EXERCISE REQUIREMENTS — Go through the records below and show every line with the string "order".
++++ MATERIALS PROVIDED ++++
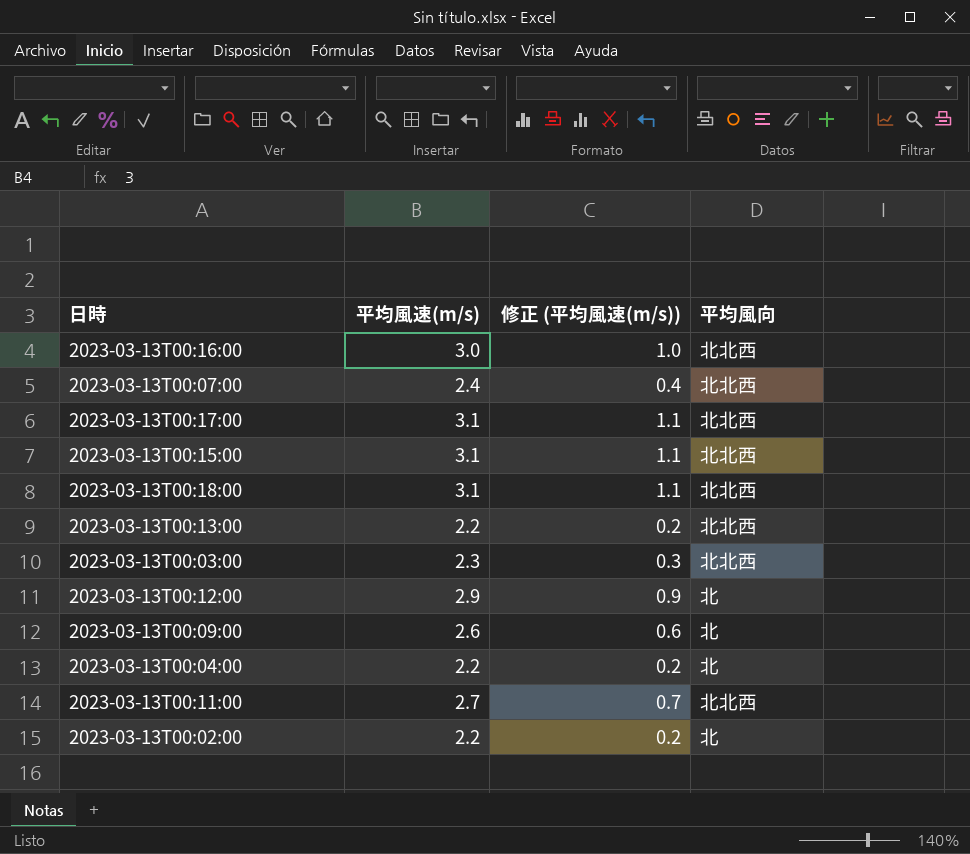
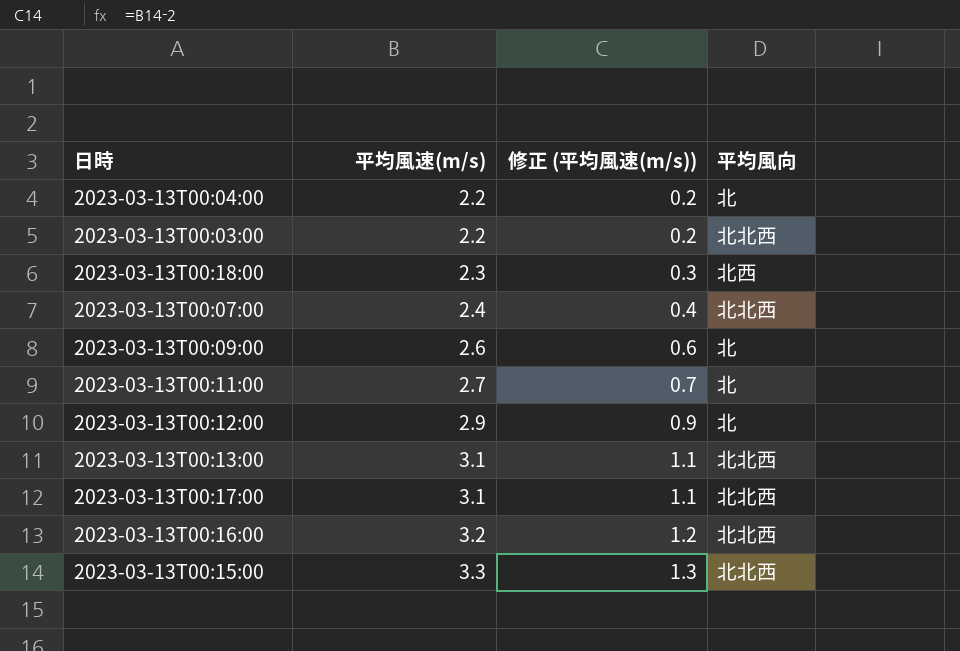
row order: none -> 平均風速(m/s) ascending
row 2023-03-13T00:02:00: 2.2 | 0.2 | 北 -> none
2023-03-13T00:03:00 | 平均風速(m/s): 2.3 -> 2.2
2023-03-13T00:03:00 | 修正 (平均風速(m/s)): 0.3 -> 0.2
2023-03-13T00:18:00 | 平均風速(m/s): 3.1 -> 2.3
2023-03-13T00:18:00 | 修正 (平均風速(m/s)): 1.1 -> 0.3
2023-03-13T00:18:00 | 平均風向: 北北西 -> 北西
2023-03-13T00:11:00 | 平均風向: 北北西 -> 北
2023-03-13T00:13:00 | 平均風速(m/s): 2.2 -> 3.1
2023-03-13T00:13:00 | 修正 (平均風速(m/s)): 0.2 -> 1.1
2023-03-13T00:16:00 | 平均風速(m/s): 3.0 -> 3.2
2023-03-13T00:16:00 | 修正 (平均風速(m/s)): 1.0 -> 1.2
2023-03-13T00:15:00 | 平均風速(m/s): 3.1 -> 3.3
2023-03-13T00:15:00 | 修正 (平均風速(m/s)): 1.1 -> 1.3

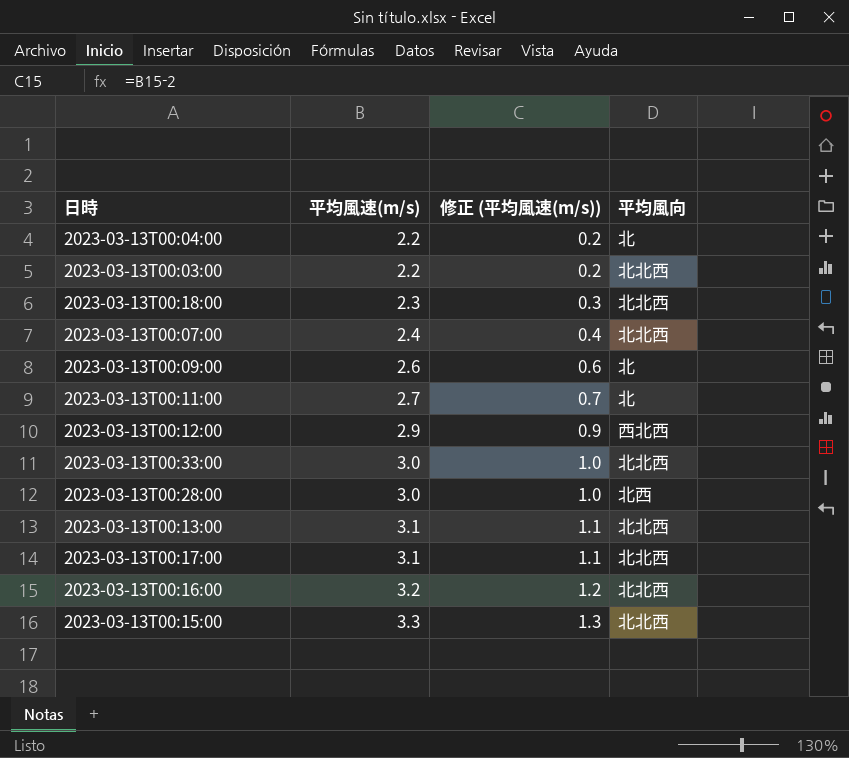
2023-03-13T00:18:00 | 平均風向: 北西 -> 北北西
2023-03-13T00:12:00 | 平均風向: 北 -> 西北西
row 2023-03-13T00:33:00: none -> 3.0 | 1.0 | 北北西
row 2023-03-13T00:28:00: none -> 3.0 | 1.0 | 北西

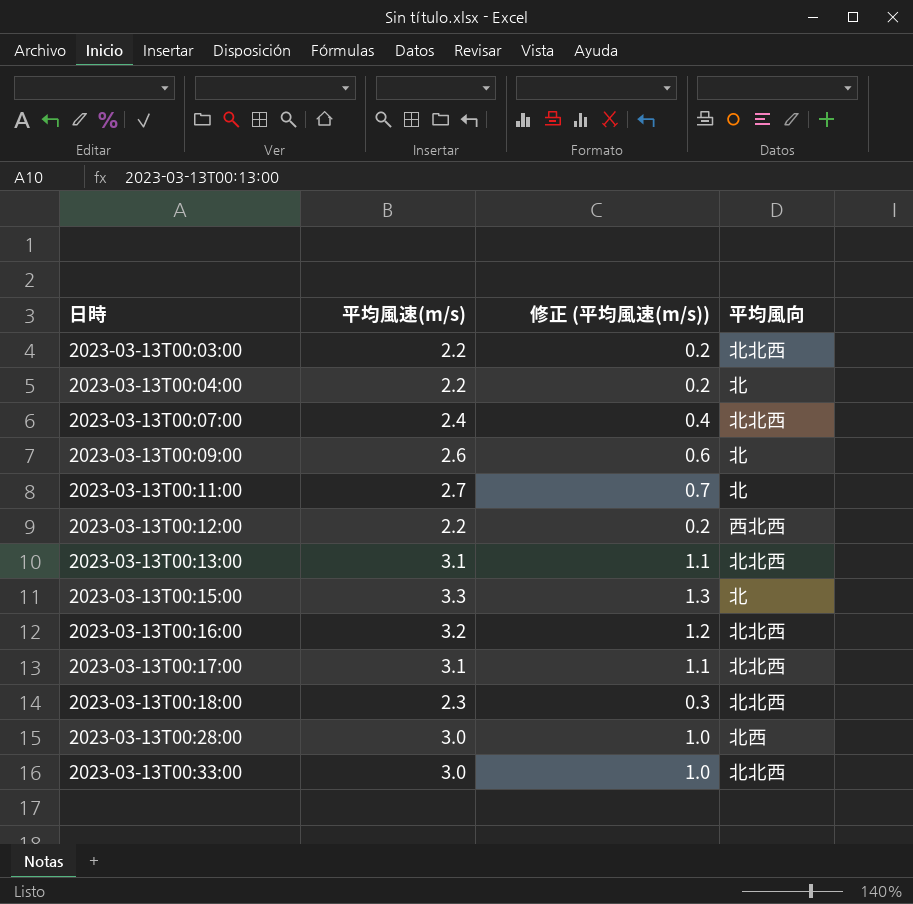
row order: 平均風速(m/s) ascending -> 日時 ascending
2023-03-13T00:12:00 | 平均風速(m/s): 2.9 -> 2.2
2023-03-13T00:12:00 | 修正 (平均風速(m/s)): 0.9 -> 0.2
2023-03-13T00:15:00 | 平均風向: 北北西 -> 北

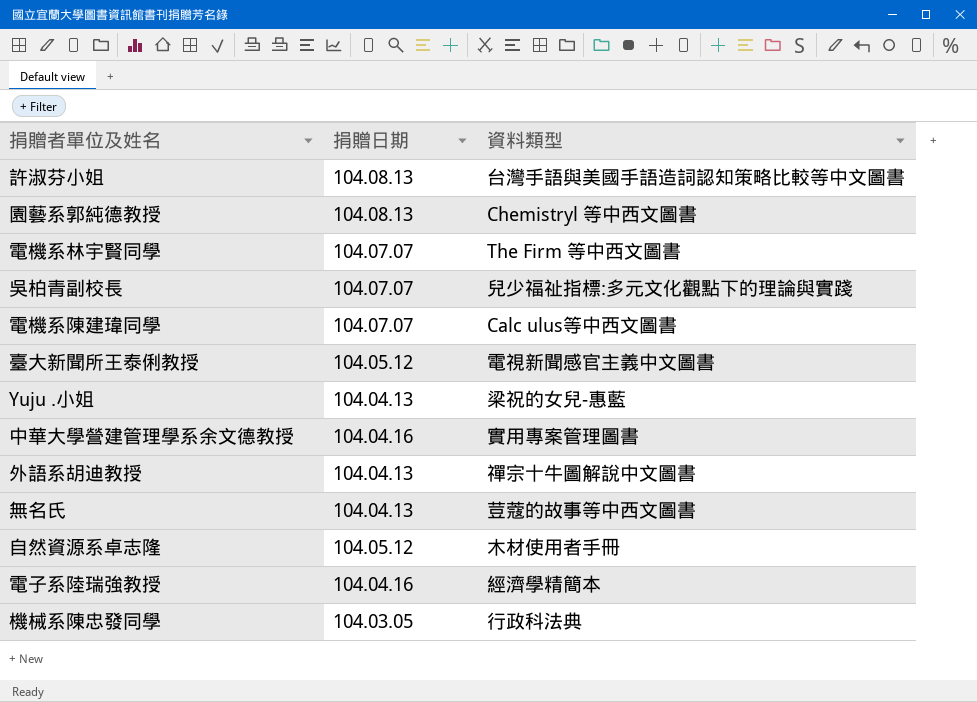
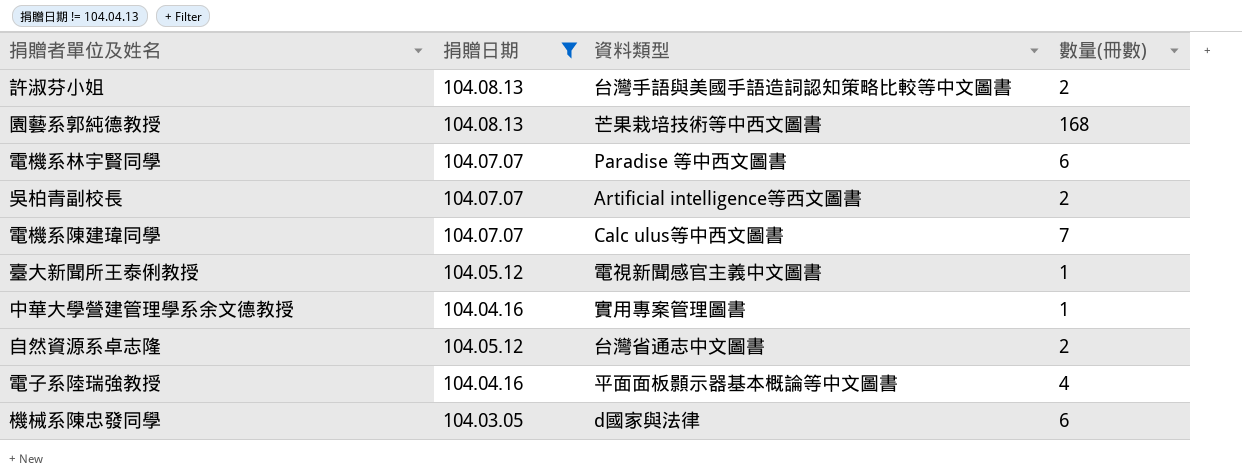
filter: none -> 捐贈日期 != 104.04.13
column 數量(冊數) | position: none -> 4
園藝系郭純德教授 | 資料類型: Chemistryl 等中西文圖書 -> 芒果栽培技術等中西文圖書
電機系林宇賢同學 | 資料類型: The Firm 等中西文圖書 -> Paradise 等中西文圖書
吳柏青副校長 | 資料類型: 兒少福祉指標:多元文化觀點下的理論與實踐 -> Artificial intelligence等西文圖書
自然資源系卓志隆 | 資料類型: 木材使用者手冊 -> 台灣省通志中文圖書
電子系陸瑞強教授 | 資料類型: 經濟學精簡本 -> 平面面板顥示器基本概論等中文圖書
機械系陳忠發同學 | 資料類型: 行政科法典 -> d國家與法律

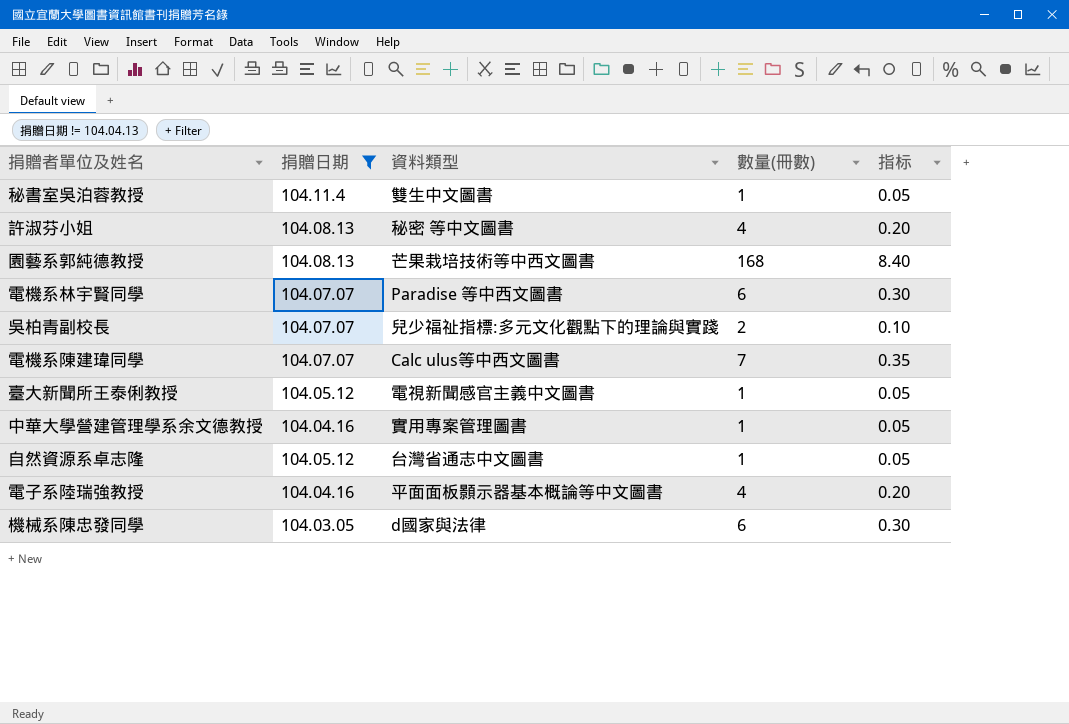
column 指标 | formula: none -> [數量(冊數)] * 0.05
row 秘書室吳泊蓉教授: none -> 104.11.4 | 雙生中文圖書 | 1 | 0.05
許淑芬小姐 | 資料類型: 台灣手語與美國手語造詞認知策略比較等中文圖書 -> 秘密 等中文圖書
許淑芬小姐 | 數量(冊數): 2 -> 4
吳柏青副校長 | 資料類型: Artificial intelligence等西文圖書 -> 兒少福祉指標:多元文化觀點下的理論與實踐
自然資源系卓志隆 | 數量(冊數): 2 -> 1

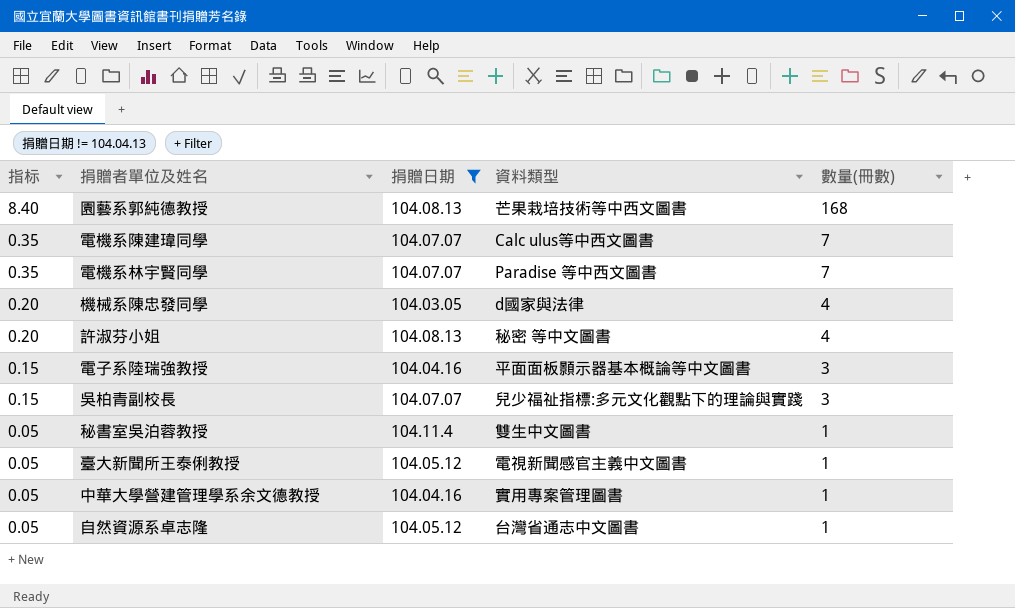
row order: none -> 指标 descending
column 指标 | position: 5 -> 1
電機系林宇賢同學 | 指标: 0.30 -> 0.35
電機系林宇賢同學 | 數量(冊數): 6 -> 7
機械系陳忠發同學 | 指标: 0.30 -> 0.20
機械系陳忠發同學 | 數量(冊數): 6 -> 4
電子系陸瑞強教授 | 指标: 0.20 -> 0.15
電子系陸瑞強教授 | 數量(冊數): 4 -> 3
吳柏青副校長 | 指标: 0.10 -> 0.15
吳柏青副校長 | 數量(冊數): 2 -> 3

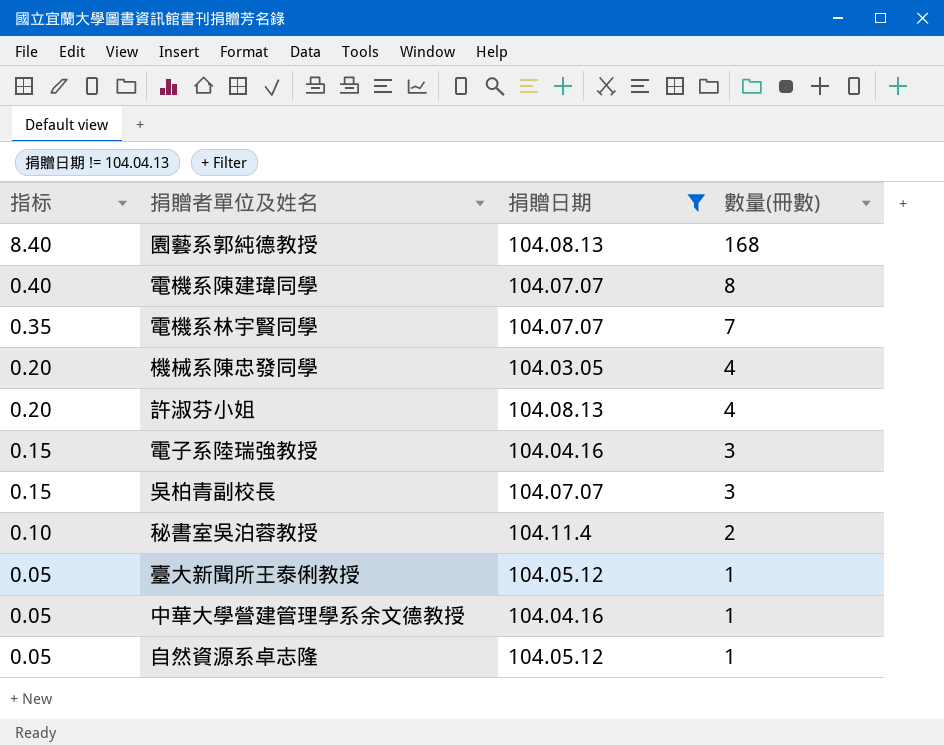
column 資料類型 | position: 4 -> none
電機系陳建瑋同學 | 指标: 0.35 -> 0.40
電機系陳建瑋同學 | 數量(冊數): 7 -> 8
秘書室吳泊蓉教授 | 指标: 0.05 -> 0.10
秘書室吳泊蓉教授 | 數量(冊數): 1 -> 2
++++
EXERCISE OUTPUT —
row order: none -> 平均風速(m/s) ascending
row order: 平均風速(m/s) ascending -> 日時 ascending
row order: none -> 指标 descending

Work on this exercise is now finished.